Breaths: New Experiences

If I screw up bad enough I will die.

I breathe in for five seconds, counting, hold it for two and then out slowly for seven. I do it again. Again. As well as trying to calm my pulse I’m trying to clear my head, to muffle the doubts that are about to stop me doing this. In, hold, out, it’s a trick I picked up on the field back when the hockey goal was where I got my fix. Keeping calm and focused, forgetting about the negative thoughts that eat away at your confidence and then your ability to perform. It’s harder here, the unrelenting cacophony of water charging past reminds me of my lack of ability. Reminds me that it’s been here for thousands of years, it’s cut this channel out of the rock itself, and will be more than happy to drown me given half the chance. It will end my life without slowing and it will carry my remains the same as it carries a dead log. In, hold, out. Trying to stop thinking that a Stand Up Paddle Board is just a lilo with delusions of grandeur. To stop reminding myself that four days ago I was googling how to ride one down a river. I open my eyes against my own will, looking out at the two rivers I am standing in, only physically within my depth. First, the Neretva, watching as it barrels into the narrow channel, piling over itself as every drop forces its way to being the first downstream, picking up speed, height and somehow solidity. Then I look up at the Buna, the smaller, far colder river that’s pouring over the side of the channel, dozens of waterfalls pummelling the first river, demanding to be part of it. I look at the white water 4 feet away from me, and the ‘hydraulics’, ‘backwashes’ and ‘boils’. I stand in this ‘eddy’ contemplating how I also had to research these basic white water kayaking terms less than a week ago. In, hold, out. I shouldn’t be here. If I screw up bad enough I will die; weirdly I’m aware that the same goes for climbing stairs and not chewing food. Obviously, this is different, this feels like the equivalent of climbing stairs surrounded by fire wearing stilettos for the first time or chewing a live scorpion. In, hold, out, I stop thinking long enough to jump onto my board, pushing us out of safety and into the Neretva-Buna Channel. Then I remember I’m an idiot.

If you’ve followed my recent journey at all -I do not assume that many people make it a priority- you’ll have read that briefly before, a month or so ago.
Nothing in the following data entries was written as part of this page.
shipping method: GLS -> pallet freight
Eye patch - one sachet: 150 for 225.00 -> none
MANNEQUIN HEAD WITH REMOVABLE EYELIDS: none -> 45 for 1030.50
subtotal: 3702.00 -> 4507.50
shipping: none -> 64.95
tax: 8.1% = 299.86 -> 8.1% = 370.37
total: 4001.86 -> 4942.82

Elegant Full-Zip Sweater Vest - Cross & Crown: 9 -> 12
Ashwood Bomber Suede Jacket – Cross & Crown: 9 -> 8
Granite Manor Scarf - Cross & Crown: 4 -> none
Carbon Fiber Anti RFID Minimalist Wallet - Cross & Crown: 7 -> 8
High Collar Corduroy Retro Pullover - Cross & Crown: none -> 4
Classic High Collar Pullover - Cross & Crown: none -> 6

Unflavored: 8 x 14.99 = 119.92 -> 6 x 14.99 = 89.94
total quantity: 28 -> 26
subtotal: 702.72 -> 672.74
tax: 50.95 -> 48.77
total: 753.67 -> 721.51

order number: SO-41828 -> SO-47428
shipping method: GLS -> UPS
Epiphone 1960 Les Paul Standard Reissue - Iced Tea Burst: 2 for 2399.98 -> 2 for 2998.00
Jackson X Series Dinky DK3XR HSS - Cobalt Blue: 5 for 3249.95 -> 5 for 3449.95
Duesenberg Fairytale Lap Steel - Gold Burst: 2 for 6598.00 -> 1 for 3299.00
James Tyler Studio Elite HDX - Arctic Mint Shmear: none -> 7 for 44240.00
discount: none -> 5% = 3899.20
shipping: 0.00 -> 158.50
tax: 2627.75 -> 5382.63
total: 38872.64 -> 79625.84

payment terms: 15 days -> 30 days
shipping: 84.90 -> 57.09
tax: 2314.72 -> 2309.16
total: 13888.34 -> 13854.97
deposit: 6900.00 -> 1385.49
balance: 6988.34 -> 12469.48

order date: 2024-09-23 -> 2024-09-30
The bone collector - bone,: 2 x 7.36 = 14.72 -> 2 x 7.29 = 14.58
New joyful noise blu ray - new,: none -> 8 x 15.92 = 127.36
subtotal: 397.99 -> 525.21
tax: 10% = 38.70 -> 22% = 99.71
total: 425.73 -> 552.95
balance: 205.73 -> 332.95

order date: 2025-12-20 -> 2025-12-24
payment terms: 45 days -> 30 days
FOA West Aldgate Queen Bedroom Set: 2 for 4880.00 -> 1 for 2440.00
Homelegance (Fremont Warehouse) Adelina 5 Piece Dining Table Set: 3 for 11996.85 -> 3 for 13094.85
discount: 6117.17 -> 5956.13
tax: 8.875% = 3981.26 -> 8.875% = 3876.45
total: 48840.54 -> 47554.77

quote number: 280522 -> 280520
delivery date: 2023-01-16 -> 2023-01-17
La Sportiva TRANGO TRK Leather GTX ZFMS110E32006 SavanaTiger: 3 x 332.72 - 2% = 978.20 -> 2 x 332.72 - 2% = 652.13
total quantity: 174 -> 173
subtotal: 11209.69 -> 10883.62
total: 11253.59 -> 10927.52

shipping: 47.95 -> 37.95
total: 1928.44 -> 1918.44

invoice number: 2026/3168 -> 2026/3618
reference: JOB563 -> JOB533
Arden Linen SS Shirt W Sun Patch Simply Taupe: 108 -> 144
I’ve begun to find the day to day articles that we post during our trips to be out of kilter from the experience as such, not only forced to be written weekly, but they are a view of the mountains from a lone hiker’s perspective. Although that view holds the beauty in being there, surrounded by peaks, nature, at the mercy of the sky, they are an imperceptible dot on the landscape when you stand back and look at the entire mountain range. It’s only once we return from the mountains or, in this case the river running through the mountains, and give it time for us to realise not only where we were but -cue white dreadlocked harem pants stoner comment- who we were. The throw-away, fortune cookie style of this isn’t to be overlooked.

Surreal

“When your loved ones are going through hell, it becomes more necessary to avoid unnecessary risk.”

Again, if you’ve followed at all you’ll know that the reason I was trying to paddle down an un-paddled river  in Bosnia and cycle from the end of it to Germany was born from a dream to be stoic in the face of things out of my control. Out of this stoicism and in order to keep it quiet until now I haven’t been comfortable expressing the reason I didn’t spend my summer in Chile’s winter. On April 1st my stepdad went into hospital escorted by our family doctor, my mum. He came out with a diagnosis of Acute Myeloid Leukaemia, blood cancer. Chile, Patagonia, 4,000m mountains in their very extreme winter were off the cards, not least because it would take me four days to fly back from Patagonia if I had phone signal and was a day away from an airport, in reality, I could’ve been out of reach of home for 10 days. My mum, who took leave from work in order to care for Steve, and help him with his work was already showing signs of stress, knowing that her slightly foolhardy son was so far away, in what is definitely very dangerous terrain would not help. So I bargained for the EU and then pushed it slightly further, just outside because I’d already paid for international insurance. Maybe now you’re starting to see why I realised I was a total idiot for throwing myself down the Neretva-Buna channel? When your loved ones are going through hell, it becomes more necessary to avoid unnecessary risk.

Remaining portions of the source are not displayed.